Subsequently, the bourgeoisie breathed a good sigh of relief when in May 1898 Fiorenzo Bava Beccaria massacred the “crowd that asked for”. After a couple of decades he looked at San Sepolcro the nascent Mussolinism with a slightly benevolent eye. The bourgeoisie of the most important city of the Italic areas looked to the regime much more kindly and partly also in Salò. Except declaring herself an anti-fascist and a partisan after the collapse of fascism.

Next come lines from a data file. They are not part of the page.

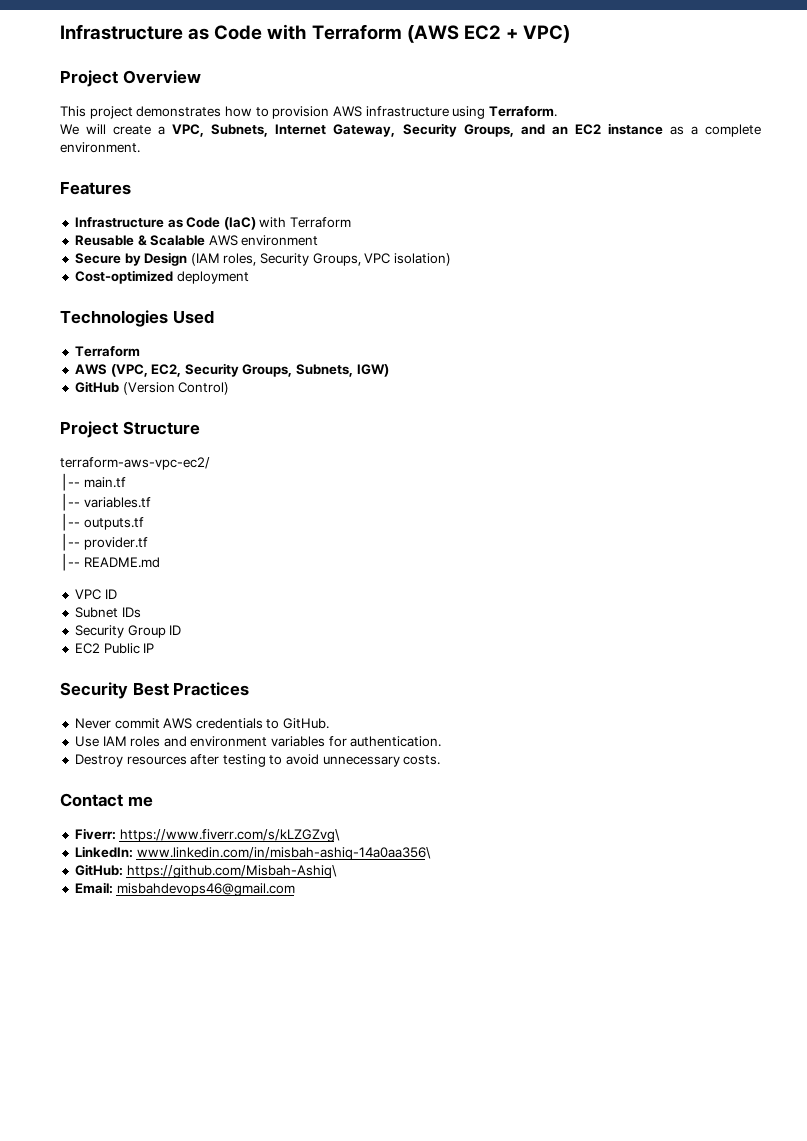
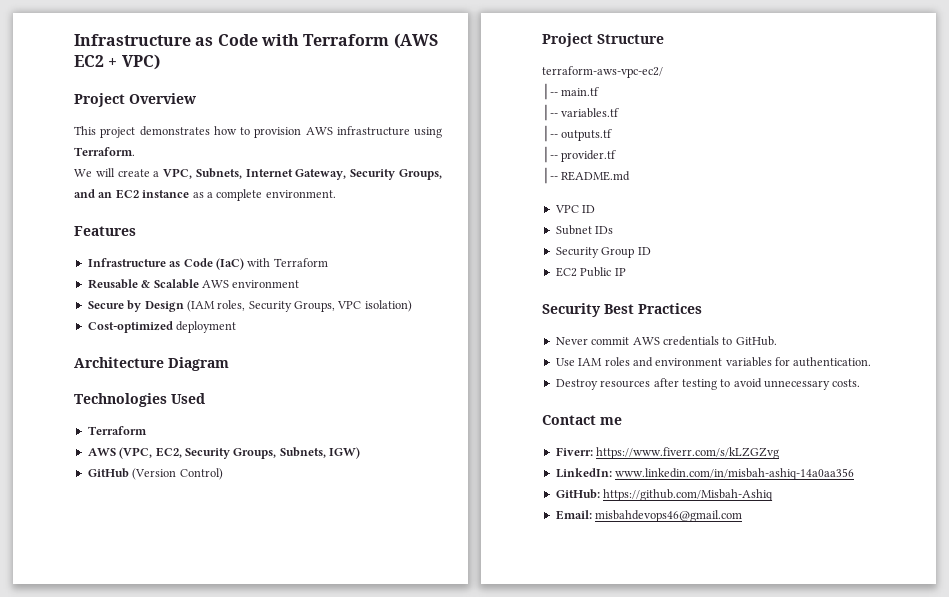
+ Architecture Diagram
- Fiverr: https://www.fiverr.com/s/kLZGZvg\
+ Fiverr: https://www.fiverr.com/s/kLZGZvg
- LinkedIn: www.linkedin.com/in/misbah-ashiq-14a0aa356\
+ LinkedIn: www.linkedin.com/in/misbah-ashiq-14a0aa356
- GitHub: https://github.com/Misbah-Ashiq\
+ GitHub: https://github.com/Misbah-Ashiq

In the postwar period it was divided between pro-Soviet e non-Stalinist communists, to then wink at the more violent extra-parliamentary left. In 1976, the attack on the first of the Scala of youth proletariat circles was only a family war. In the 1980s, the same bourgeoisie supported the socialist sack of Milan, to then jump on the bandwagon of the petrified purifiers once the first party powerhouse was filed away. She split up a bit on Silvione, but the character was so elusive that it was difficult to pronounce. Some cared about the Milan pool, others sided with Silvio: on the other hand it is sad to recognize him, but not everyone here is cheering for Milan.
In the last decade the Milanese bourgeoisie is bewildered, but how Confindustria takes sides “always on the side of the government”, as long as he is not elected. The four minutes of applause to the President of the Republic yesterday are in full harmony with everything that historically represents the Milanese bourgeoisie: its own absolute irrelevance and subordination.